• **Prompt**: Copy the data exactly as it appears, and do not include any pictures.

• **Version comparison data**:
····················
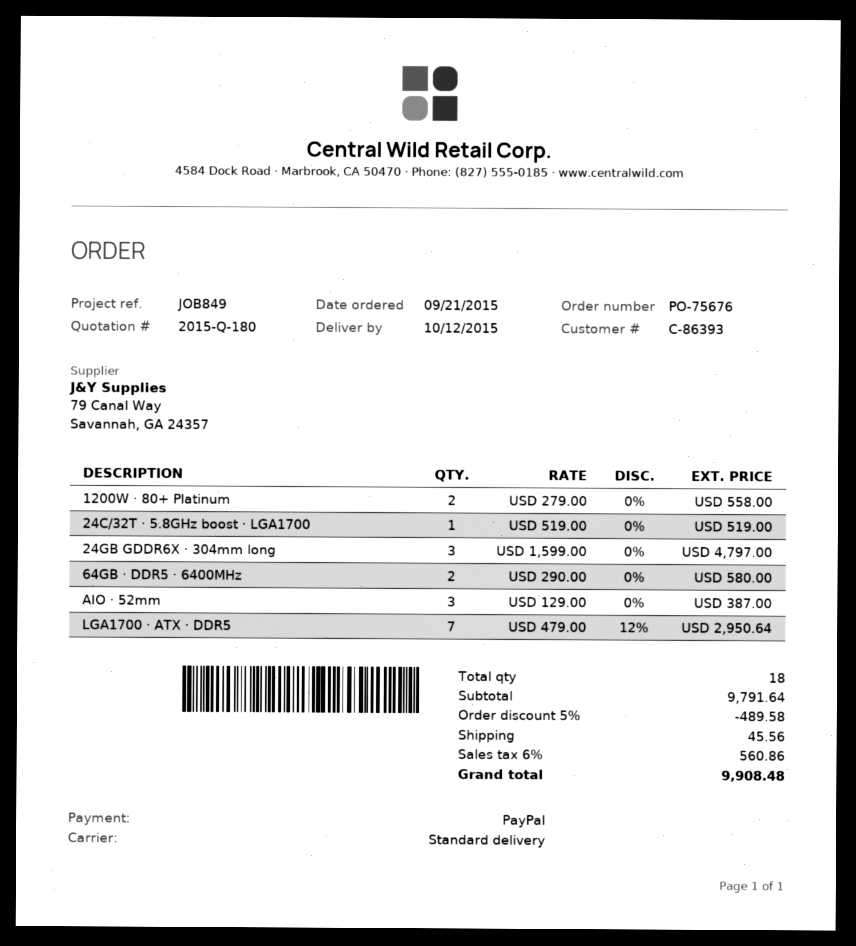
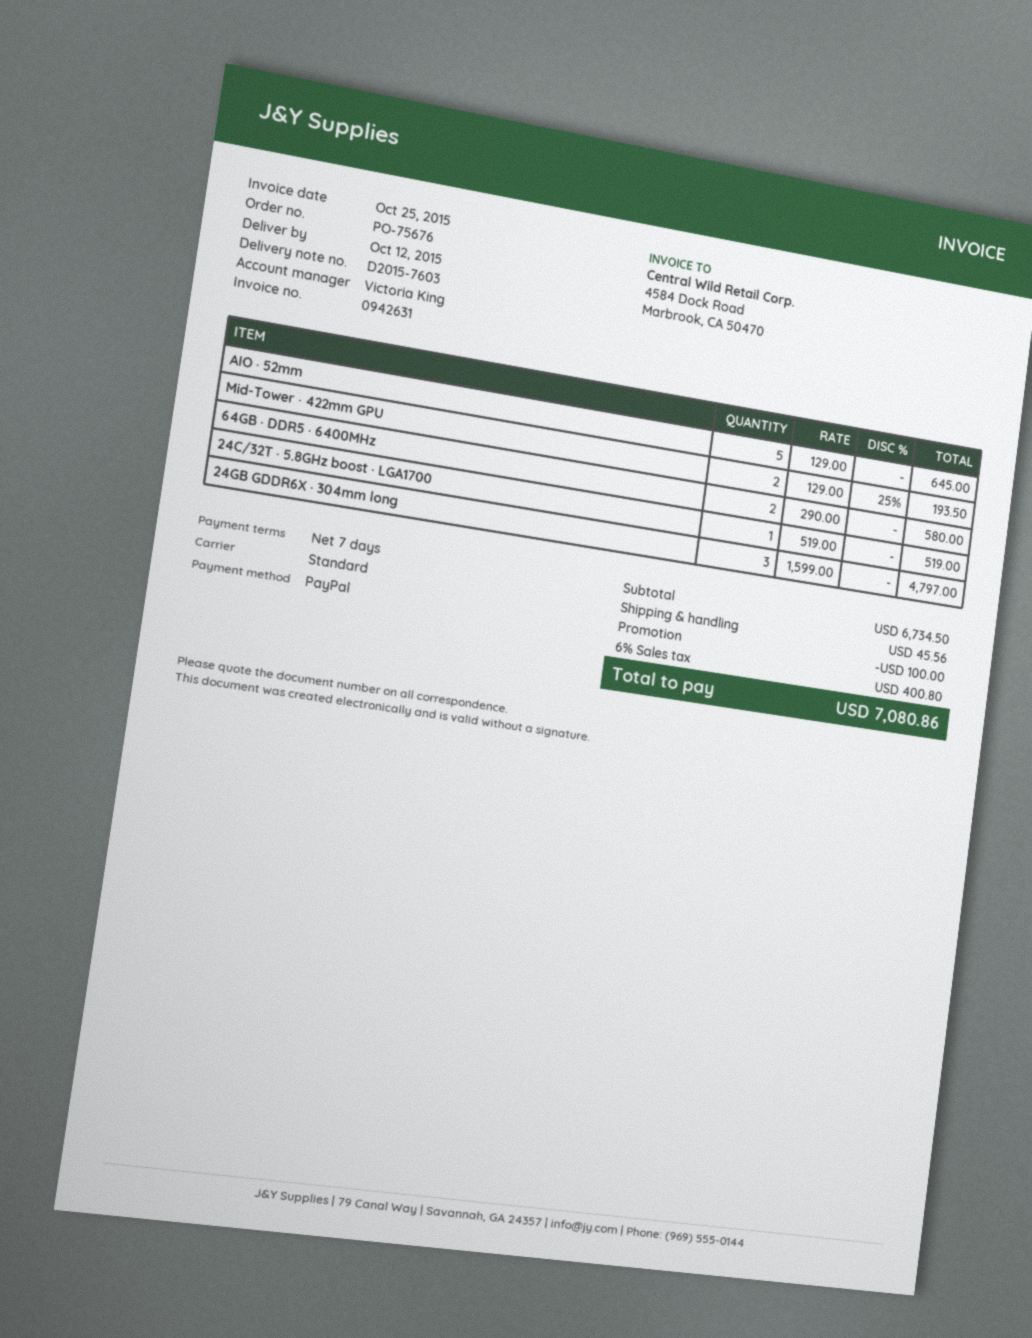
1200W · 80+ Platinum: 2 x 279.00 = 558.00 -> none
AIO · 52mm: 3 x 129.00 = 387.00 -> 5 x 129.00 = 645.00
LGA1700 · ATX · DDR5: 7 x 479.00 - 12% = 2950.64 -> none
Mid-Tower · 422mm GPU: none -> 2 x 129.00 - 25% = 193.50
subtotal: 9791.64 -> 6734.50
discount: 489.58 -> 100.00
tax: 6% = 560.86 -> 6% = 400.80
total: 9908.48 -> 7080.86

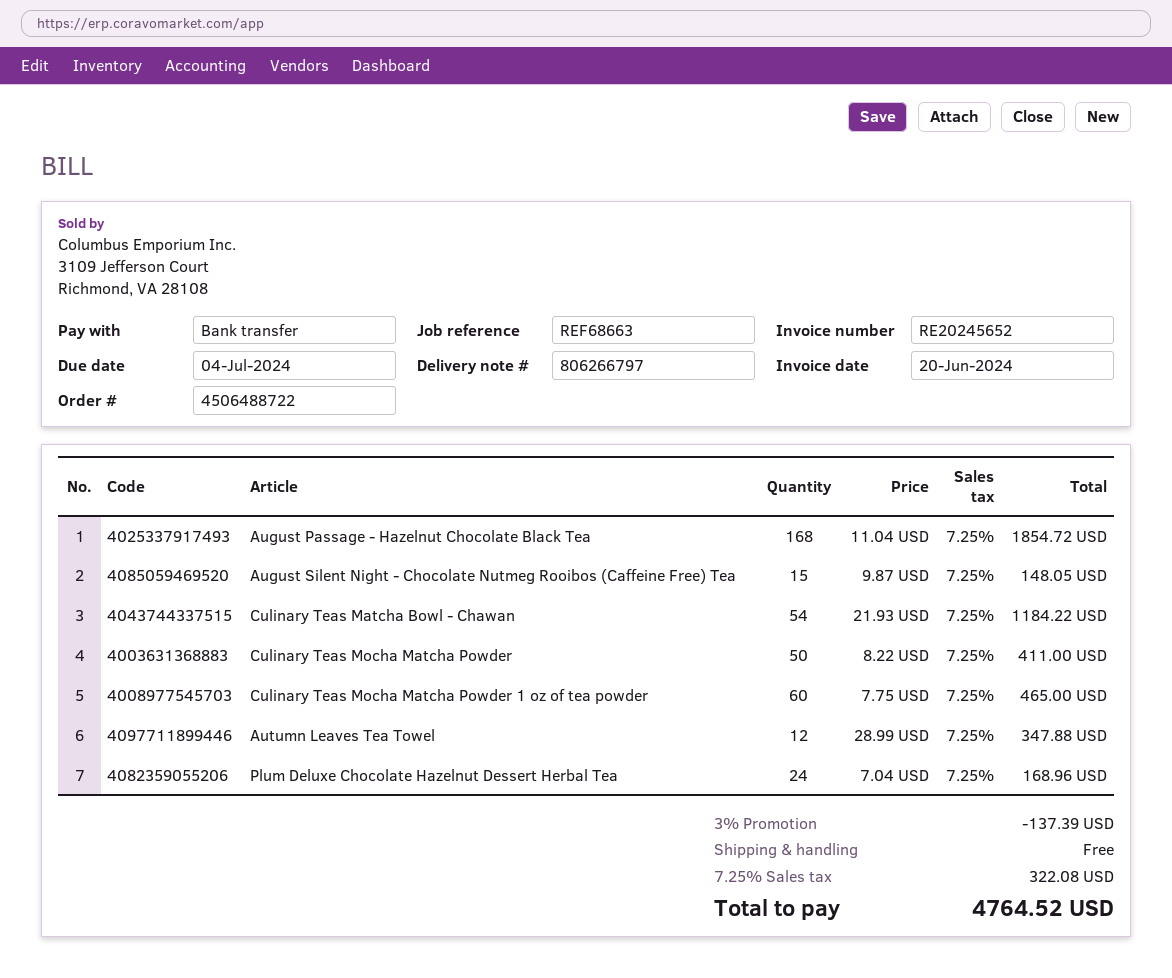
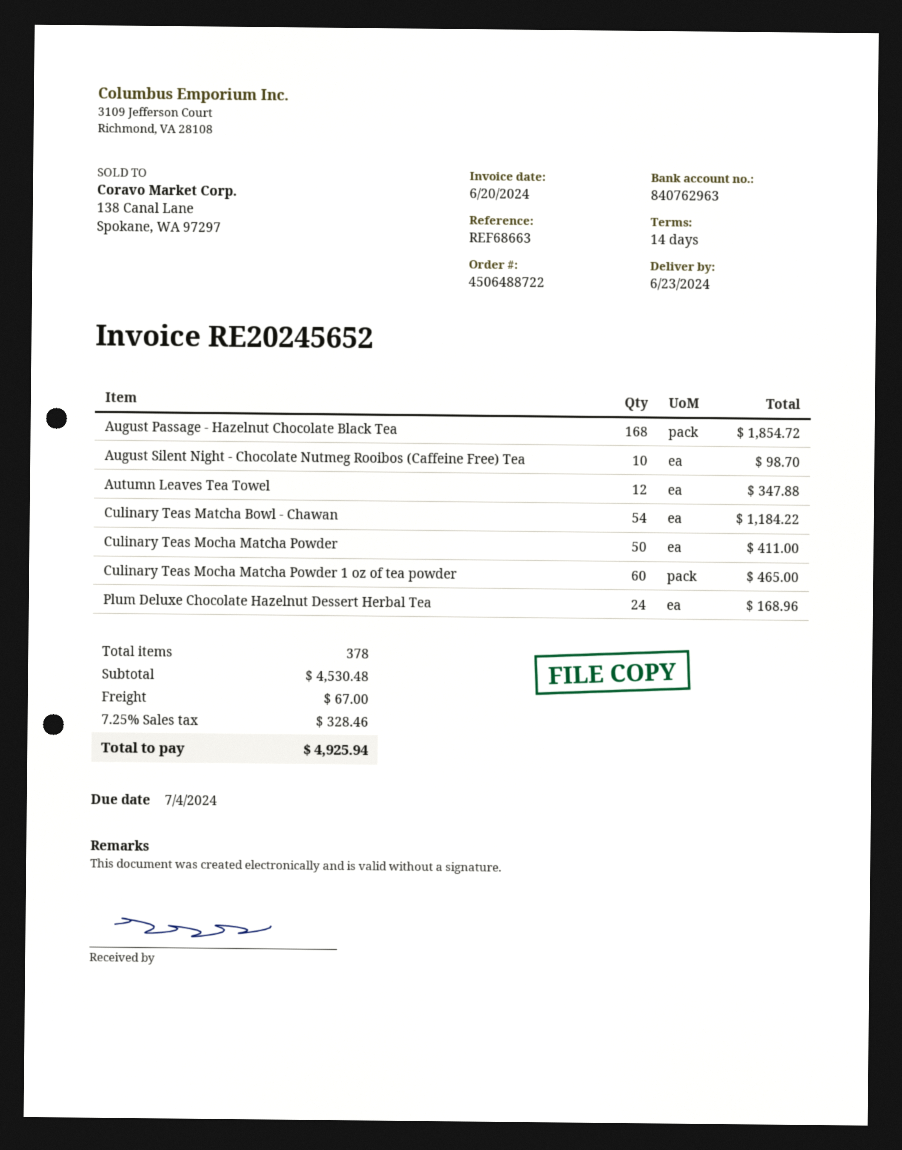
August Silent Night - Chocolate Nutmeg Rooibos (Caffeine Free) Tea: 15 for 148.05 -> 10 for 98.70
discount: 3% = 137.39 -> none
shipping: 0.00 -> 67.00
tax: 7.25% = 322.08 -> 7.25% = 328.46
total: 4764.52 -> 4925.94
····················
• **Reply to the task**:
1200W · 80+ Platinum: 2 x 279.00 = 558.00 -> none
AIO · 52mm: 3 x 129.00 = 387.00 -> 5 x 129.00 = 645.00
LGA1700 · ATX · DDR5: 7 x 479.00 - 12% = 2950.64 -> none
Mid-Tower · 422mm GPU: none -> 2 x 129.00 - 25% = 193.50
subtotal: 9791.64 -> 6734.50
discount: 489.58 -> 100.00
tax: 6% = 560.86 -> 6% = 400.80
total: 9908.48 -> 7080.86

August Silent Night - Chocolate Nutmeg Rooibos (Caffeine Free) Tea: 15 for 148.05 -> 10 for 98.70
discount: 3% = 137.39 -> none
shipping: 0.00 -> 67.00
tax: 7.25% = 322.08 -> 7.25% = 328.46
total: 4764.52 -> 4925.94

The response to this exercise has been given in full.